Call for Papers
We are especially interested in submissions that address the following topics (though topics that deviate from the recommendations remain most welcome):
- The continued promise (or peril) of the theological interpretation of Scripture
- Original theological interpretation of specific Scriptural texts
- Original theological Scriptural intepretation in defense of confessional claims in chapter 1 of 2LCF (or WCF chapter 1)
- A comparison of interpretive paradigms between confessional documents such as 2LCF, WCF, the Belgic Confession, the Thirty-Nine Articles, and the Synopsis of Purer Theology
- The history of interpretation: Both methodological considerations and specific exegetical practice (e.g., what is the hermeneutic deployed by John Owen in “The Causes, Ways, and Means of Understanding the Mind of God”? or how does Joanthan Edwards’s interpretation of Scripture in his sermon on Matthew 16:17 exemplify his overall interpretive method?)
- The nature of the sufficiency of Scripture
- The role of Scripture in relation to biblical counseling (especially as it relates to the sufficiency of Scripture and the necessity, or lackthereof, external means)

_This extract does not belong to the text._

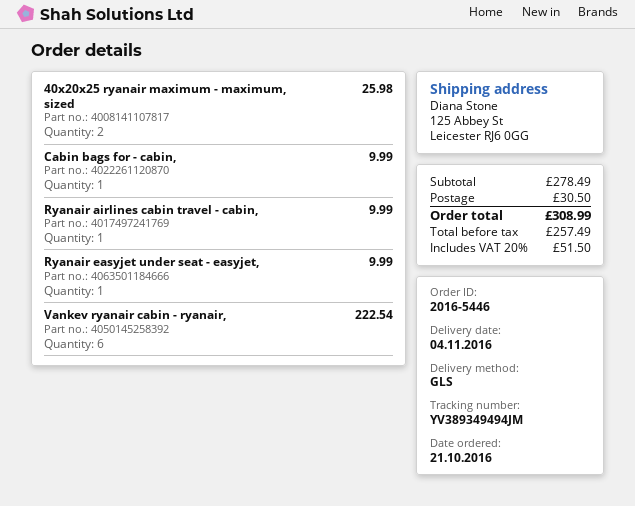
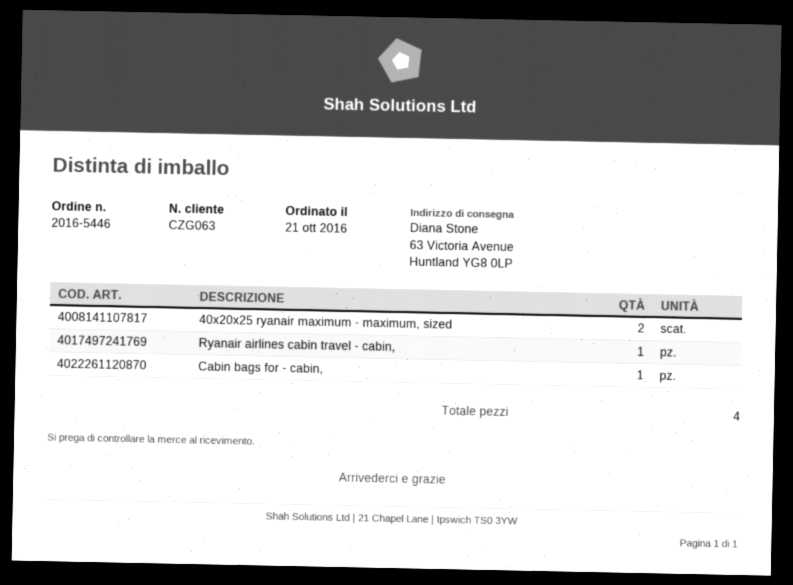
ship to: 125 Abbey St, Leicester RJ6 0GG -> 63 Victoria Avenue, Huntland YG8 0LP
Ryanair easyjet under seat - easyjet,: 1 -> none
Vankev ryanair cabin - ryanair,: 6 -> none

- The role of natural theology in Scriptural interpretation (especially as it relates to perennial questions on the doctrine of God or urgent questions of theological anthropology)
- Creative ways that analytic philosophy can aid in the interpretation of Scripture
- The role of grammatical-historical exegesis for sound theological construction
- The meaning of the confessional phrase “The whole counsel of God concerning all things necessary for His own glory, man’s salvation, faith and life, is either expressly set down or necessarily contained in the Holy Scripture” (2LCF 1.6) and how this is the same or difference from WCF’s “is either expressly set down in Scripture, or by good and necessary consequence may be deduced from Scripture.”
- The role of the creeds in theological interpretation
- A Protestant account of the quadriga
Papers should be at least 3,000 words and typically should avoid exceeding 8,000 words but exceptions will be made for works of exceptional value (footnotes are excluded from word count total).
The deadline for submissions is December 31, 2023.
Full papers should be submitted to us at firstname.lastname@example.org.
Review Process: We follow a double-blind peer-review process and seek to provide initial decisions on submissions within 3 months of submission. The final publication date is tentatively set for Fall 2024.
Formatting should be done in Chicago style. Several notes to emphasize:
- Please use headings throughout
- Footnotes instead of in-text citations should be used
- Do not use Ibid
Note: The deadline for submissions on John Gill and Christian Liberty are now passed and closed. The inaugural issue on the liberty of conscience is available and the issue on John Gill is estimated to be available in late 2023.